Ann Vasc Surg. 2025 May 5:S0890-5096(25)00315-2. doi: 10.1016/j.avsg.2025.04.121. Online ahead of print.

ABSTRACT

THE BACKGROUND: North Wales Vascular Services were centralized to Glan Clwyd hospital in 2019 with the establishment of a new hybrid vascular theatre. Several studies have demonstrated the efficacy of centralization of such services in the country. However, there were no previous studies done with regard to the status of North Wales. This study aimed to assess any significant difference in 30-day/ in-hospital mortality and the immediate cause of death following elective AAA repairs done before and after centralization of services in April 2019.

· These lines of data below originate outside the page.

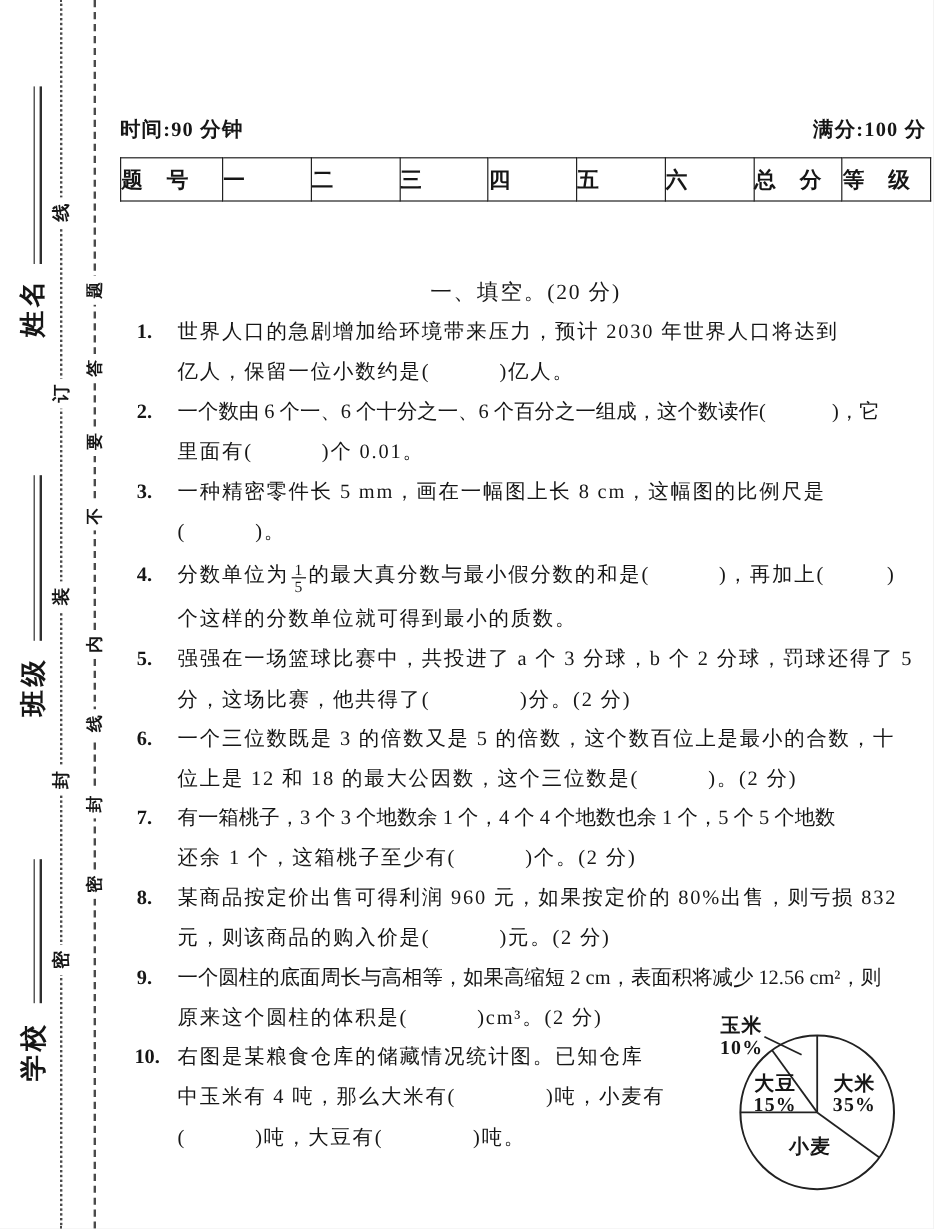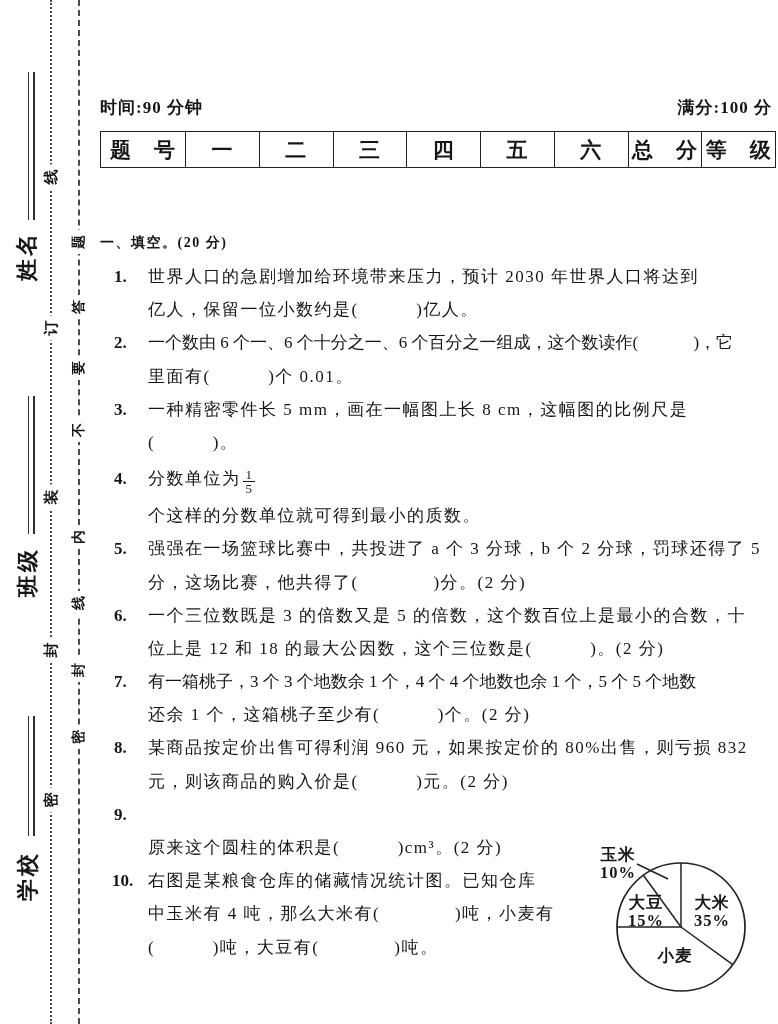"题 号" .score-table td { font-size: 21px -> 18px; text-align: center -> none }
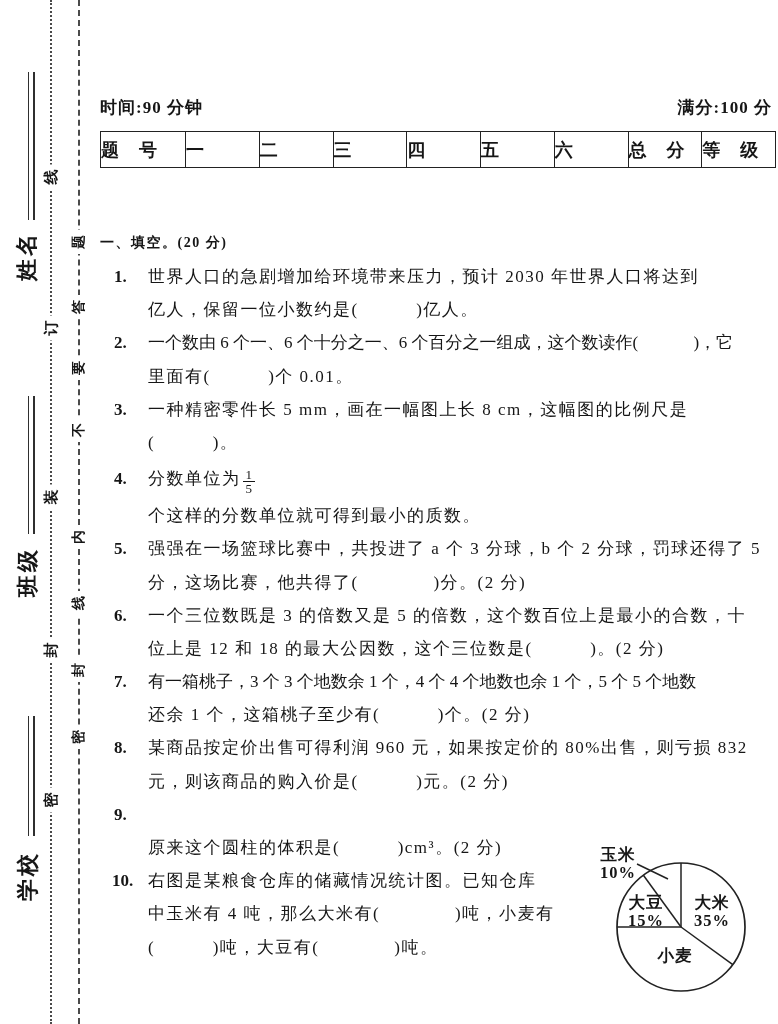"一、填空。(20 分)" .section-title { font-size: 14px -> 18px; font-weight: 700 -> 400; text-align: none -> center }
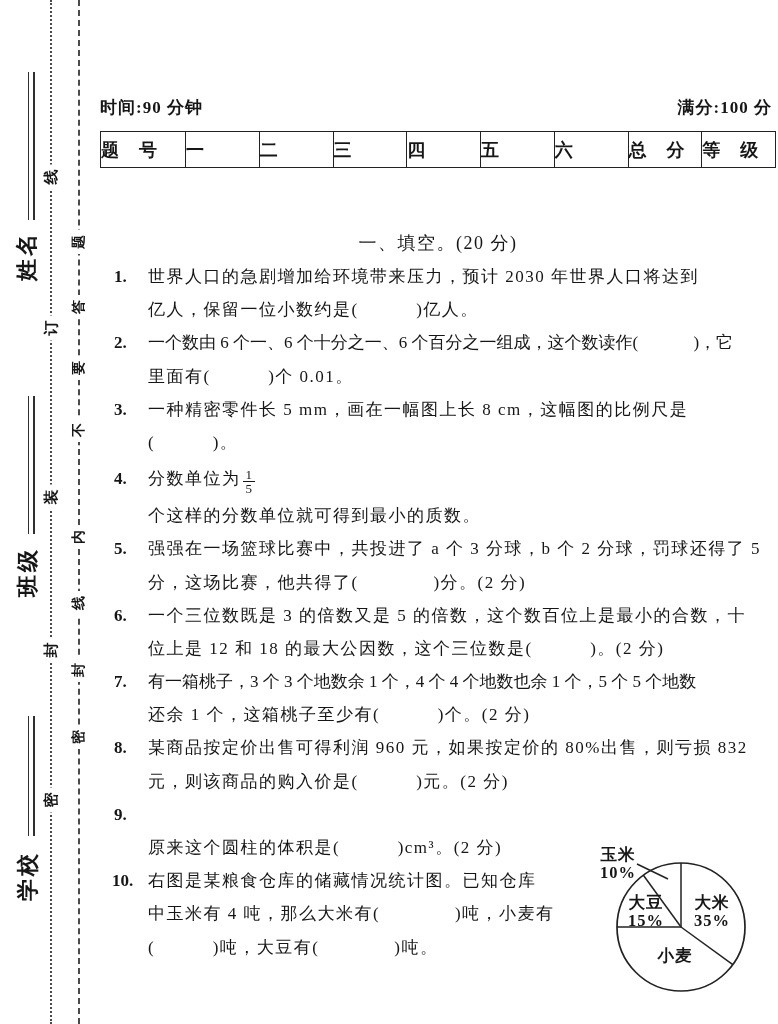"的最大真分数与最小假分数的和是( )，再加上( )" span { html: none -> <span>的最大真分数与最小假分数的和是( )，再加上( )</span> }
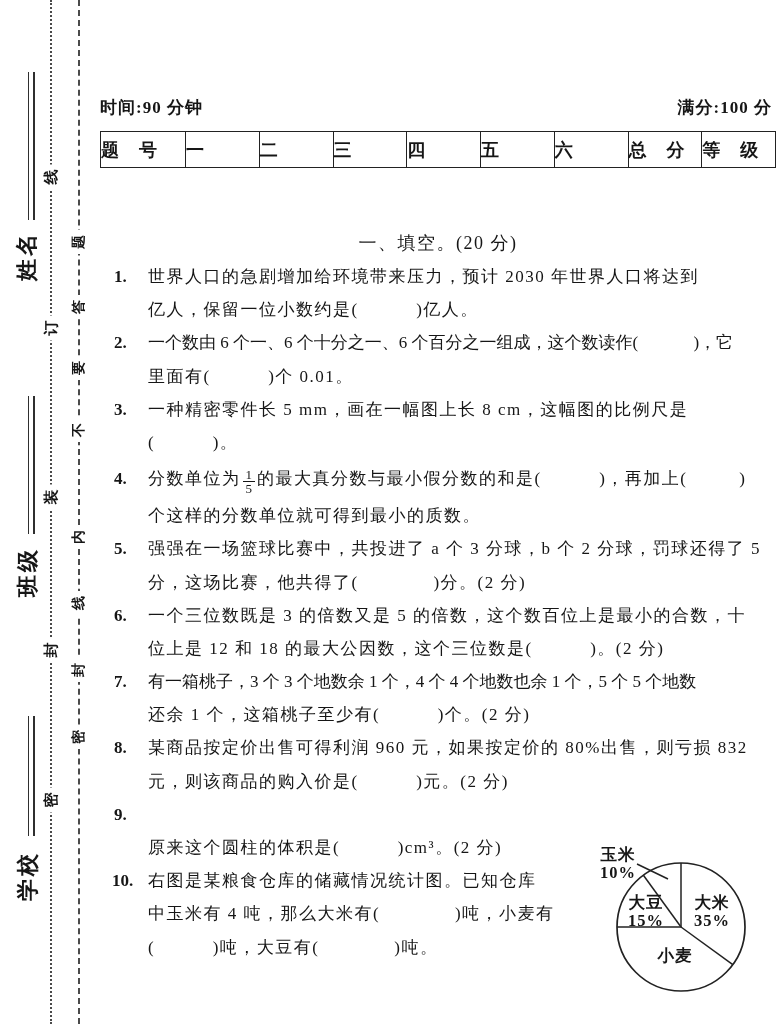"一个圆柱的底面周长与高相等，如果高缩短 2 cm，表面积将减少 12.56" span { html: none -> <span>一个圆柱的底面周长与高相等，如果高缩短 2 cm，表面积将减少 12.56 cm²，则</span> }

METHODOLOGY: All the elective AAA surgeries (open and endovascular) were included from April 2014 to April 2024 while excluding the emergency surgeries done for ruptured AAA. The retrospective data were extracted from Betsi Cadwaladr University Health Board (BCUHB) digital operative records, Welsh Clinical Portal (WCP), case notes, death certificates, and Coroner reports. The Chi-square test for independence was used to assess any significance of mortality rates with centralization status. A detailed analysis of multivariable correlation analysis of centralization status was done with mortality rate, age and sex.

RESULTS: A total of 437 elective AAA records were scrutinized during the study period. Overall, 30-day mortality for elective AAA repairs done before and after centralization was 4% (N=252) and 3% (N=185) respectively with p value of 0.69. OSR mortality slightly increased due to the relatively small numbers, far-reaching conclusions cannot be drawn. There were no EVAR deaths after centralization. The main immediate causes of death were myocardial infarction, multi-organ failure (MOF) and pulmonary embolism.

CONCLUSION: There is no statistical significance deference in overall death rates despite of centralization status. However, the EVAR has zero 30-day mortality after centralization which means an immediately apparent clinical difference in the EVAR group.